Is it another casualty of the last Great Server Crash and I've only just noticed?


----------



## Morrus (May 16, 2021)

You're the first person to ask since we moved to Xenforo, I think. And the answer is... I don't know! I don't_ think_ so!


----------



## FitzTheRuke (May 16, 2021)

Morrus said:


> You're the first person to ask since we moved to Xenforo, I think. And the answer is... I don't know! I don't_ think_ so!



I used to use the roller a lot. I'm pretty sure there isn't one now, or I'd be using it!


----------



## Eltab (May 16, 2021)

Cleon said:


> Is <the dice roller> another casualty of the last Great Server Crash and I've only just noticed?



From memory, the dice roll function survived the Server Crash but was lost during the transition from vBulletin to XenForo.


----------



## AmerginLiath (May 16, 2021)

Morrus said:


> You're the first person to ask since we moved to Xenforo, I think. And the answer is... I don't know! I don't_ think_ so!



The D&D solution is to solve this with a roll…


----------



## Ath-kethin (May 16, 2021)

AmerginLiath said:


> The D&D solution is to solve this with a roll…



But _how_?


----------



## Hriston (May 16, 2021)

This is why my PbP is on DnD Beyond.


----------



## Cleon (May 16, 2021)

Morrus said:


> You're the first person to ask since we moved to Xenforo, I think. And the answer is... I don't know! I don't_ think_ so!
> 
> 
> Eltab said:
> ...




Thanks guys, I had a feeling it'd gone the way of the dodo but I thought I'd used it a few times since the Crash.

I tend to only use it when we have an intractable disagreement on General Monster Talk. Usually it's a vital topics as how to phrase a monster special ability's description, so we call upon the Random Number Gods to decide the issue since…



AmerginLiath said:


> The D&D solution is to solve this with a roll…
> 
> 
> Ath-kethin said:
> ...




How indeed!

I know! I'll Skype with the other party and we'll each roll a dice on the live video feed.  Hmm, we might need to use Really Big Dice to read the numbers but it'd mean that the questionable randomness of digital dice's RNG is no longer an issue!  Haven't you ever wondered if virtual polyhedrons are as trustworthy as the real solids?

Hmm, _maybe_ that isn't the most practical solution.

Or I could find a dice roller on some other platform, but the authenticity of the results could be a problem.  How can one party be sure the other party just didn't reroll until a good number came up?


----------



## dragoner (May 16, 2021)

A dice module for this forum software is extra, price is not too bad however. 

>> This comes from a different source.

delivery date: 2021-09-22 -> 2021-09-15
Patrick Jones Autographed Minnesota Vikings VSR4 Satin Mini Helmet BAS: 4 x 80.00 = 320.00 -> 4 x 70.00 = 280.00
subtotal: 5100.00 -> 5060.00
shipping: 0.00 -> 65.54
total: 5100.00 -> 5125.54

Here are a couple of external roller sites, not apps: 




__





						PBE Games: Dice Roller
					

Dice Roller: A general purpose email 				  dice roller for RPG or PBM games, or 				  fantasy leagues. Supports d4, d6, 				  d8, d10, d12, d20, FUDGE... well any 				  format dice.



					www.pbegames.com
				








__





						The Unseen Servant
					






					www.unseenservant.com


----------



## Cleon (May 18, 2021)

dragoner said:


> A dice module for this forum software is extra, price is not too bad however.
> 
> Here are a couple of external roller sites, not apps:
> 
> ...




Yes, I'm aware such sites exist and it seems the RPG based ones use registration and/or emailing signatures for roll verification but it seems a lot of bother to go to when we're only doing it a few times a year tops to resolve conversion quandaries on the General Monster Talk forum.

Being able to do it in the conversion thread was quite convenient! Well money is money and if a dice roller's not used much I can understand why They Who Decide didn't bother implementing it in the latest version(s) of Enworld's Forums.


----------



## jmucchiello (May 31, 2021)

Morrus said:


> You're the first person to ask since we moved to Xenforo, I think. And the answer is... I don't know! I don't_ think_ so!

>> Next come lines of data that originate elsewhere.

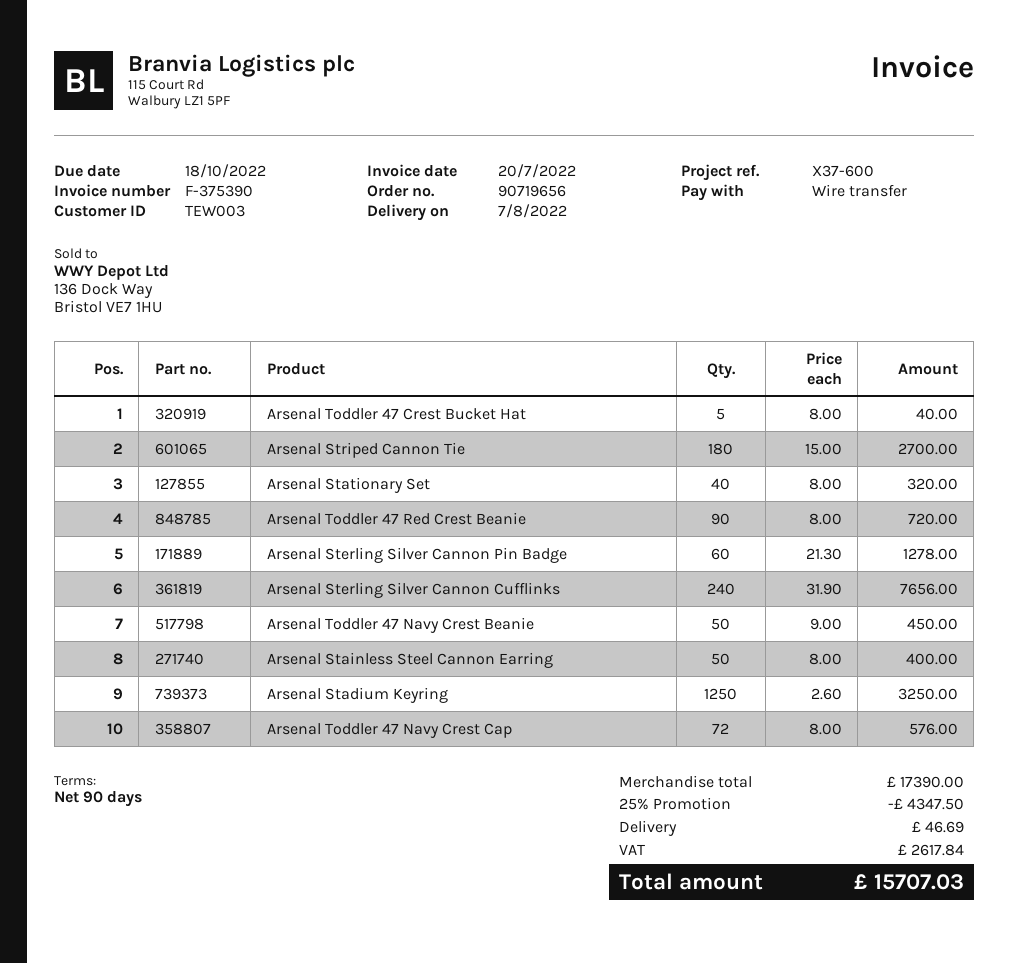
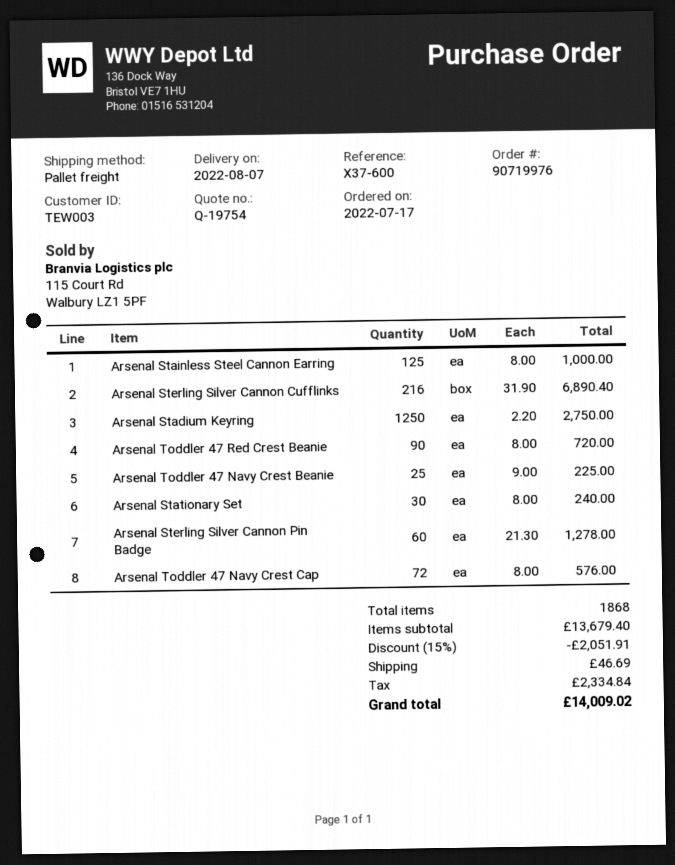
order number: 90719656 -> 90719976
Arsenal Toddler 47 Crest Bucket Hat: 5 x 8.00 = 40.00 -> none
Arsenal Striped Cannon Tie: 180 x 15.00 = 2700.00 -> none
Arsenal Stationary Set: 40 x 8.00 = 320.00 -> 30 x 8.00 = 240.00
Arsenal Sterling Silver Cannon Cufflinks: 240 x 31.90 = 7656.00 -> 216 x 31.90 = 6890.40
Arsenal Toddler 47 Navy Crest Beanie: 50 x 9.00 = 450.00 -> 25 x 9.00 = 225.00
Arsenal Stainless Steel Cannon Earring: 50 x 8.00 = 400.00 -> 125 x 8.00 = 1000.00
Arsenal Stadium Keyring: 1250 x 2.60 = 3250.00 -> 1250 x 2.20 = 2750.00
subtotal: 17390.00 -> 13679.40
discount: 25% = 4347.50 -> 15% = 2051.91
tax: 2617.84 -> 2334.84
total: 15707.03 -> 14009.02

Really? I'm sure someone asked about this back when the board was still in flux in the "missing features" thread that existed way back then.


----------



## Knightfall (Jun 3, 2021)

Coyote Code is still around and working. Just make sure you don't put any punctuation like commas or apostrophes in the Notes field. Dashes, brackets, and braces seem to work fine in that field.





__





						CoyoteCode Dice Roller v. 2.0
					





					www.coyotecode.net


----------



## jmucchiello (Jun 3, 2021)

You can double up apostrophes to make them work: Tom''s Initiative would become Tom's Initiative.


----------



## Knightfall (Jun 3, 2021)

jmucchiello said:


> You can double up apostrophes to make them work: Tom''s Initiative would become Tom's Initiative.



Ah, okay. Cool, thanks for the tip.


----------